● **Change detection data**
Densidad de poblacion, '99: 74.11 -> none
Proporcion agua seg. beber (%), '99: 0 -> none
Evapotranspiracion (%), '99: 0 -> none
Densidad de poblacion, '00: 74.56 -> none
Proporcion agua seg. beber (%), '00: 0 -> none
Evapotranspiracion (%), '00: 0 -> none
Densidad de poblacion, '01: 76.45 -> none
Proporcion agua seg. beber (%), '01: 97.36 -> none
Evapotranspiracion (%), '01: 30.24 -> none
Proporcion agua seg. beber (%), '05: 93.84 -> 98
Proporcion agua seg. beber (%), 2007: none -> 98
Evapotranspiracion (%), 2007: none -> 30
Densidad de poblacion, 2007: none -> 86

--

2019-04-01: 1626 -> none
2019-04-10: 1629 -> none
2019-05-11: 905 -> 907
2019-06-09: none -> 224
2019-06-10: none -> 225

● **WHAT IS REQUIRED**
The lines above, starting at the one with "2019-05-11: 905 -> 907" and ending at the one with "2019-06-10: none -> 225", are the only ones to return, exactly as written.

● **SOLUTION BELOW**
2019-05-11: 905 -> 907
2019-06-09: none -> 224
2019-06-10: none -> 225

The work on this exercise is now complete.